**EXERCISE DIRECTIONS**
Word for word, restate the lines of the data below between those holding "total: 15496.26 -> 15934.08" and "total: 919.63 -> 862.54", inclusive; pictures do not belong in the copy.

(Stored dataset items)
================

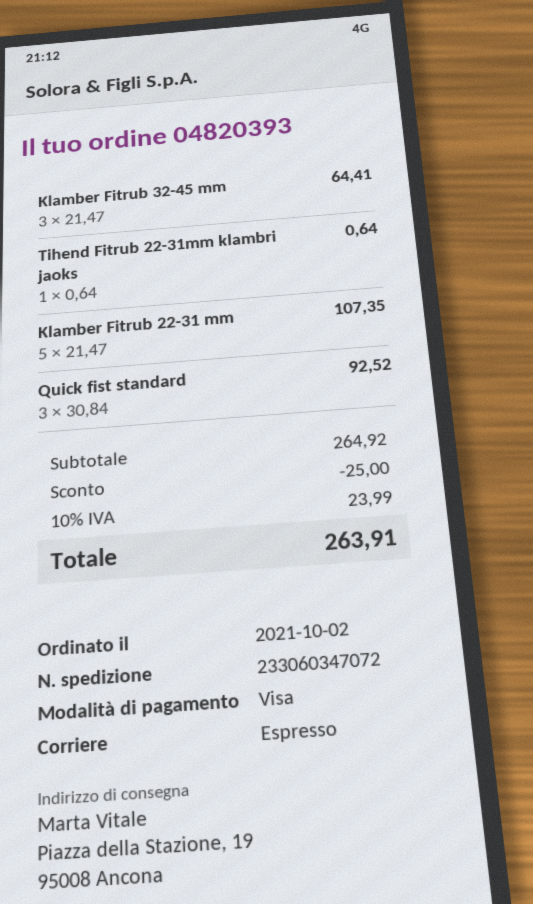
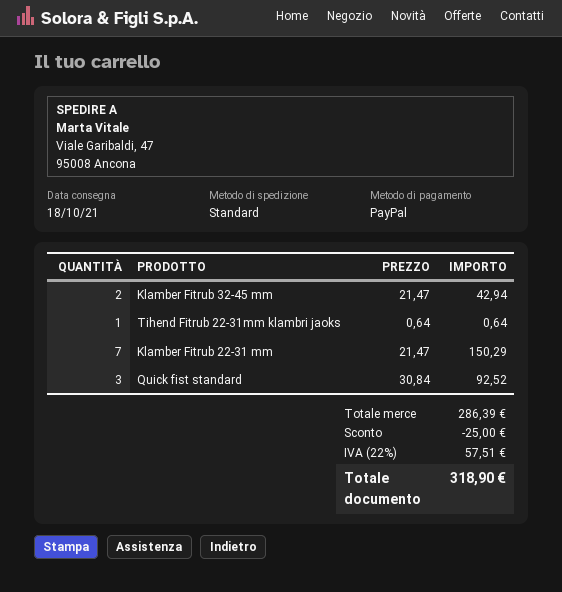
payment method: Visa -> PayPal
shipping method: express -> standard
ship to: Piazza della Stazione, 19, 95008 Ancona -> Viale Garibaldi, 47, 95008 Ancona
Klamber Fitrub 32-45 mm: 3 x 21.47 = 64.41 -> 2 x 21.47 = 42.94
Klamber Fitrub 22-31 mm: 5 x 21.47 = 107.35 -> 7 x 21.47 = 150.29
subtotal: 264.92 -> 286.39
tax: 10% = 23.99 -> 22% = 57.51
total: 263.91 -> 318.90

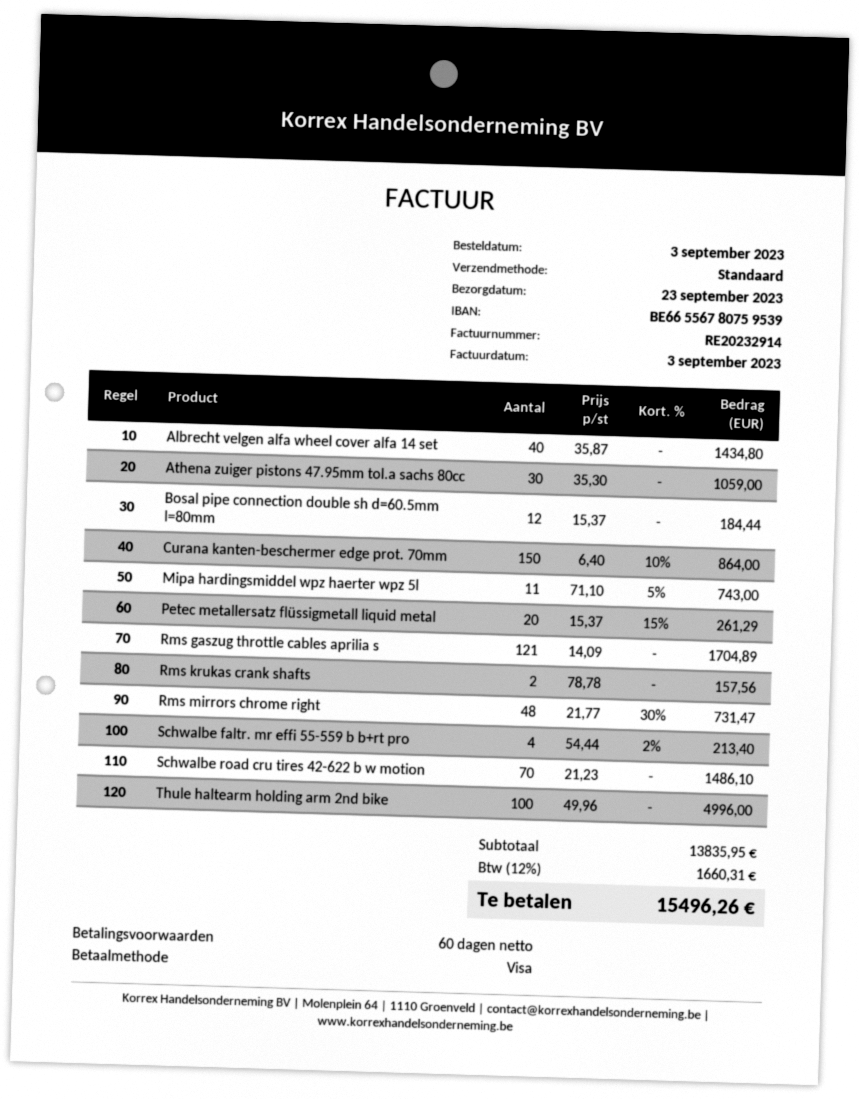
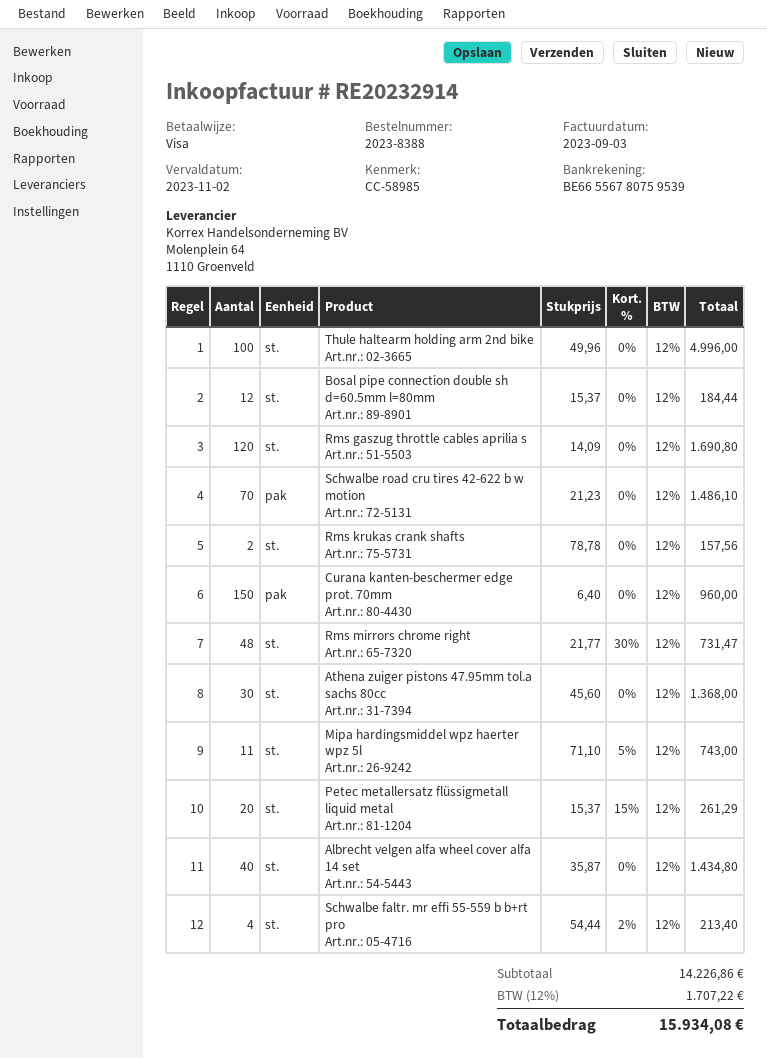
Athena zuiger pistons 47.95mm tol.a sachs 80cc: 30 x 35.30 = 1059.00 -> 30 x 45.60 = 1368.00
Curana kanten-beschermer edge prot. 70mm: 150 x 6.40 - 10% = 864.00 -> 150 x 6.40 = 960.00
Rms gaszug throttle cables aprilia s: 121 x 14.09 = 1704.89 -> 120 x 14.09 = 1690.80
subtotal: 13835.95 -> 14226.86
tax: 12% = 1660.31 -> 12% = 1707.22
total: 15496.26 -> 15934.08

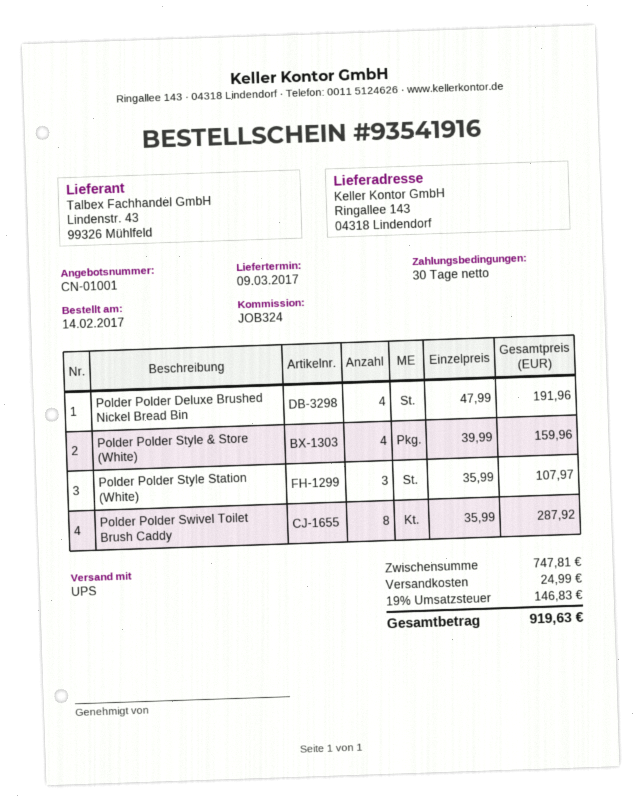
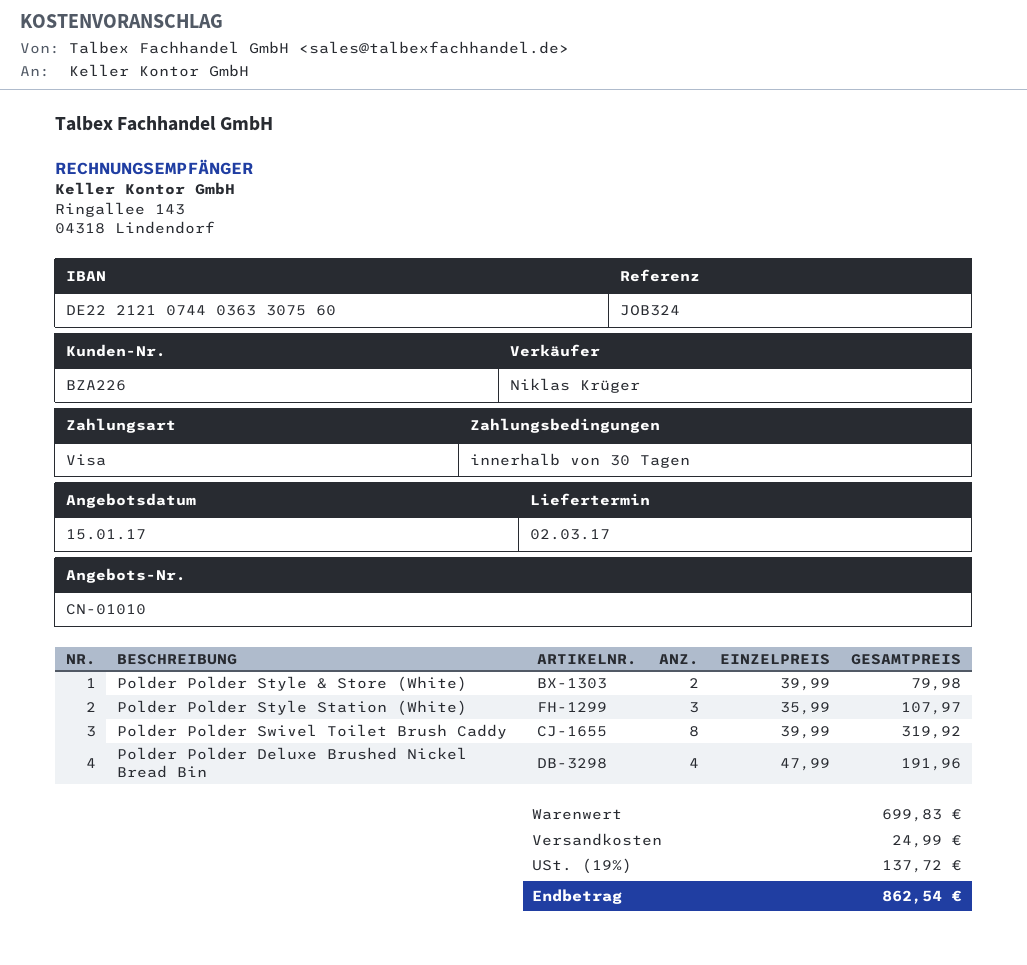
quote number: CN-01001 -> CN-01010
delivery date: 2017-03-09 -> 2017-03-02
Polder Polder Style & Store (White): 4 x 39.99 = 159.96 -> 2 x 39.99 = 79.98
Polder Polder Swivel Toilet Brush Caddy: 8 x 35.99 = 287.92 -> 8 x 39.99 = 319.92
subtotal: 747.81 -> 699.83
tax: 19% = 146.83 -> 19% = 137.72
total: 919.63 -> 862.54

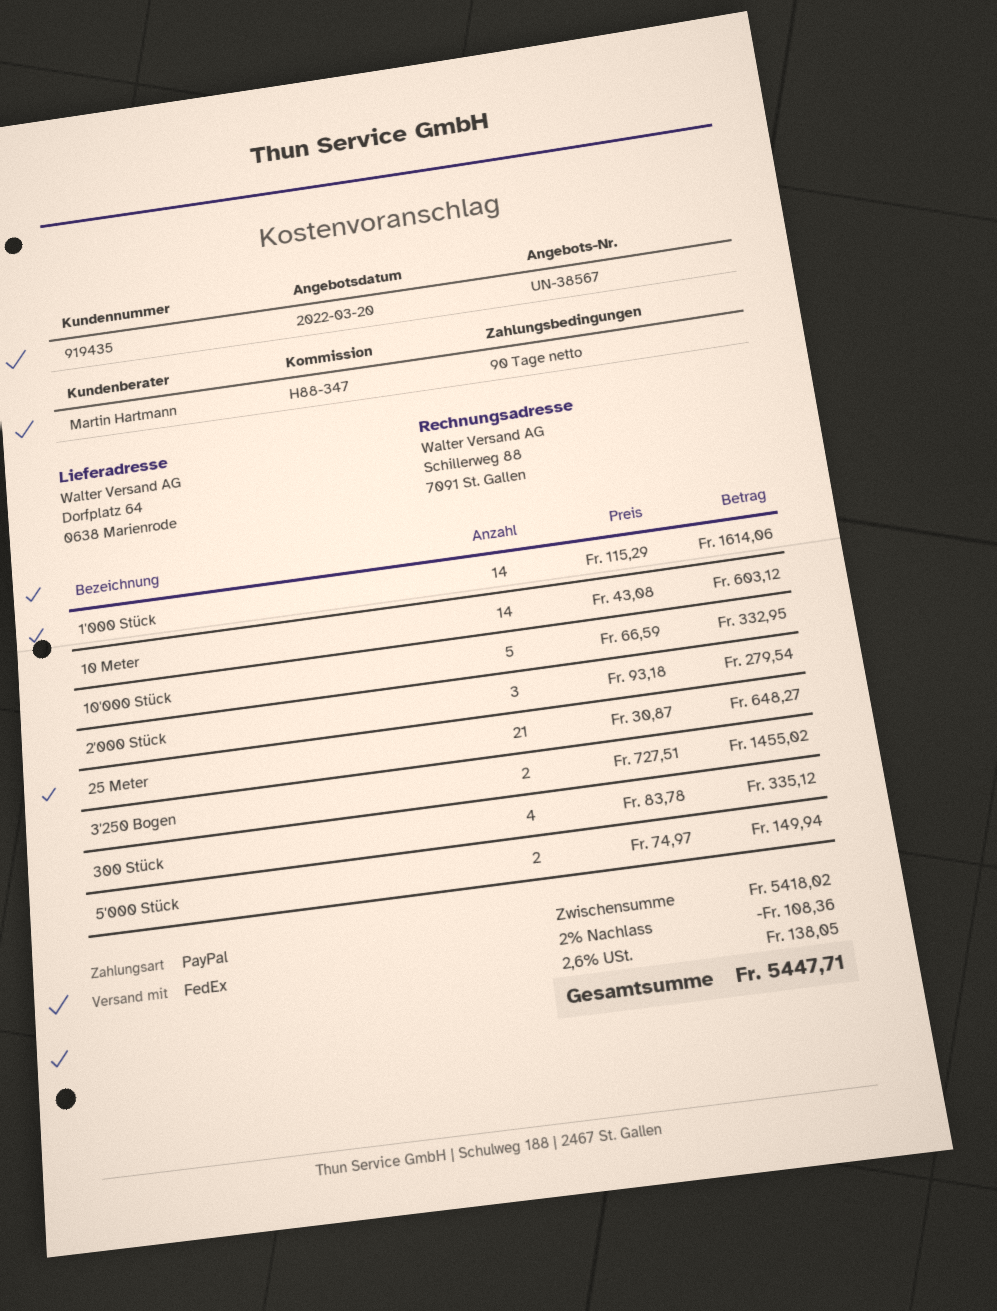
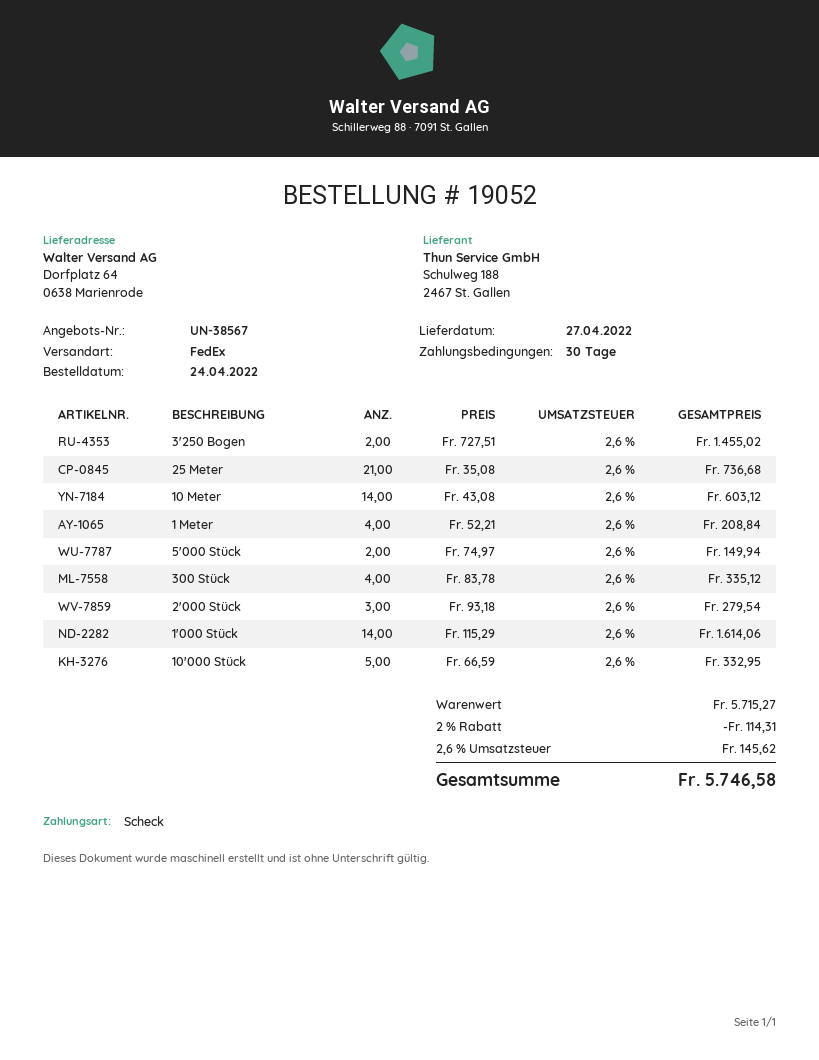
payment terms: 90 days -> 30 days
payment method: PayPal -> cheque
25 Meter: 21 x 30.87 = 648.27 -> 21 x 35.08 = 736.68
1 Meter: none -> 4 x 52.21 = 208.84
subtotal: 5418.02 -> 5715.27
discount: 2% = 108.36 -> 2% = 114.31
tax: 2.6% = 138.05 -> 2.6% = 145.62
total: 5447.71 -> 5746.58

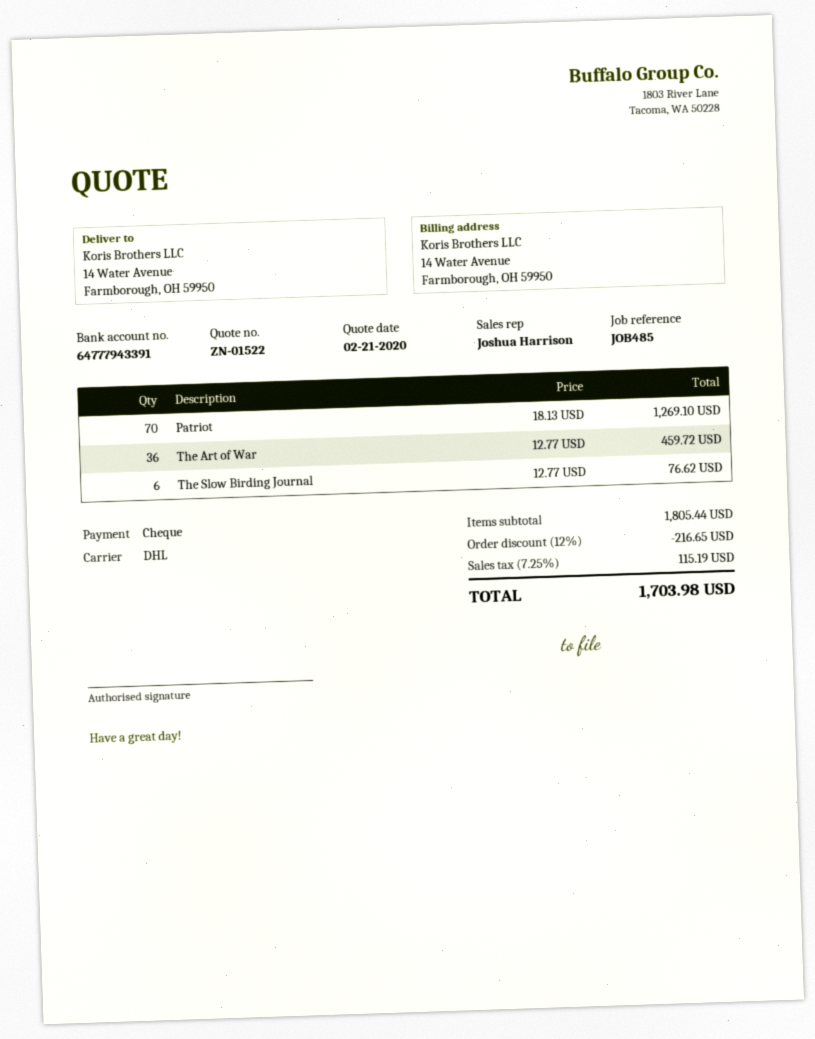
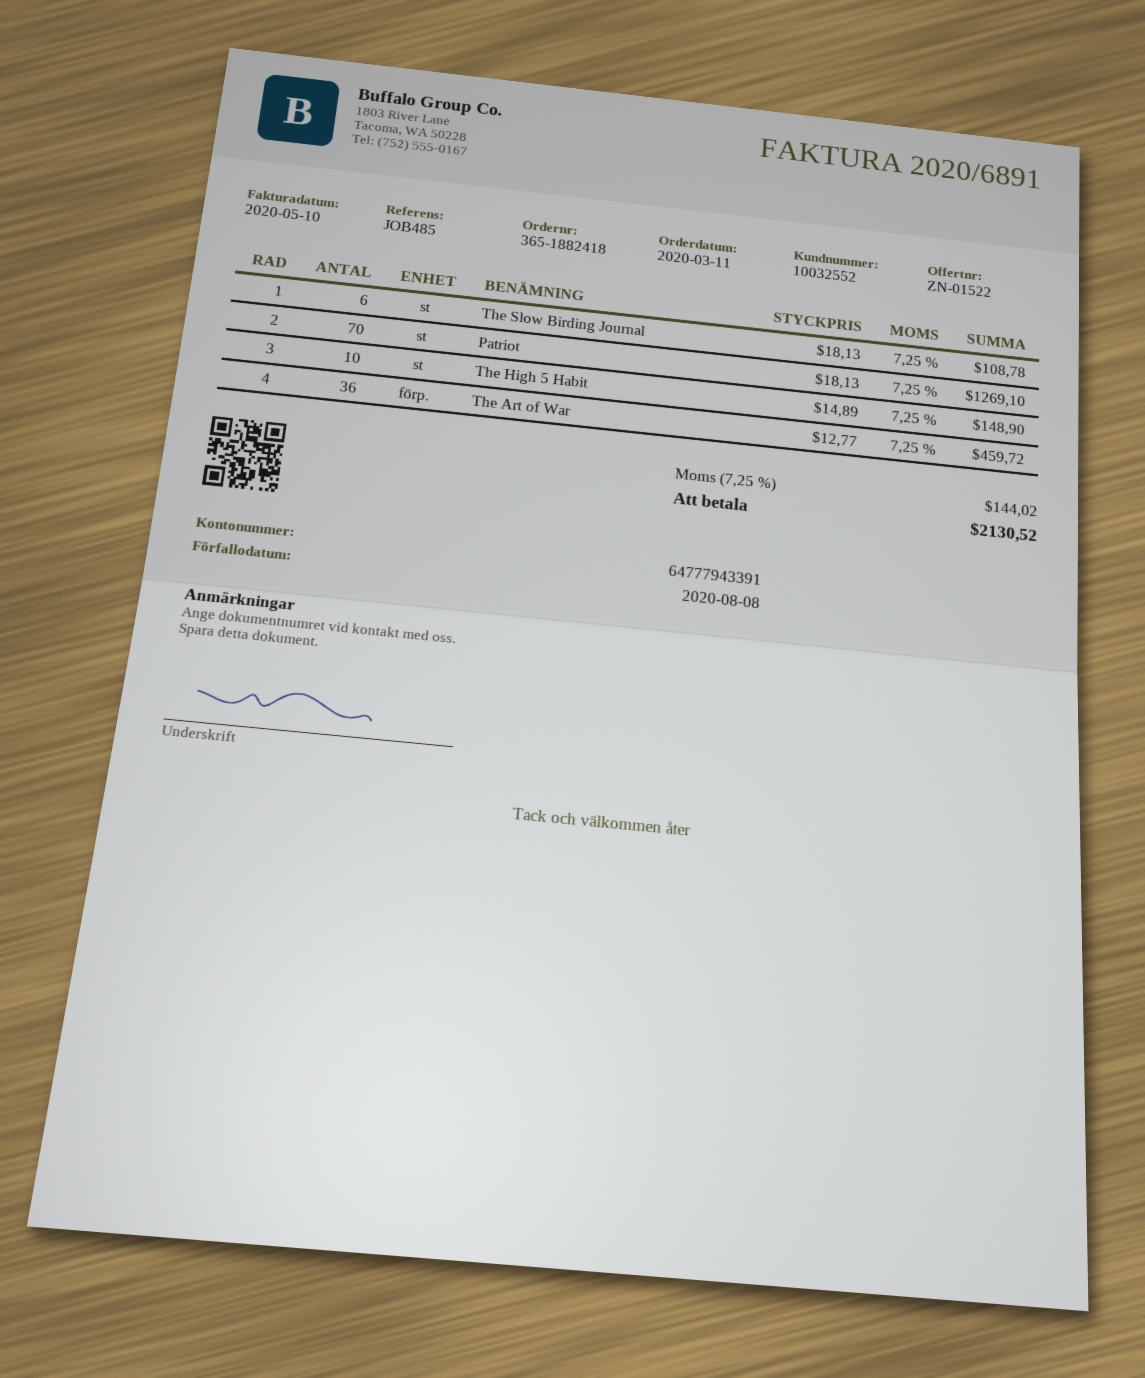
The Slow Birding Journal: 6 x 12.77 = 76.62 -> 6 x 18.13 = 108.78
The High 5 Habit: none -> 10 x 14.89 = 148.90
discount: 12% = 216.65 -> none
tax: 7.25% = 115.19 -> 7.25% = 144.02
total: 1703.98 -> 2130.52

================

**RESULT**
total: 15496.26 -> 15934.08

quote number: CN-01001 -> CN-01010
delivery date: 2017-03-09 -> 2017-03-02
Polder Polder Style & Store (White): 4 x 39.99 = 159.96 -> 2 x 39.99 = 79.98
Polder Polder Swivel Toilet Brush Caddy: 8 x 35.99 = 287.92 -> 8 x 39.99 = 319.92
subtotal: 747.81 -> 699.83
tax: 19% = 146.83 -> 19% = 137.72
total: 919.63 -> 862.54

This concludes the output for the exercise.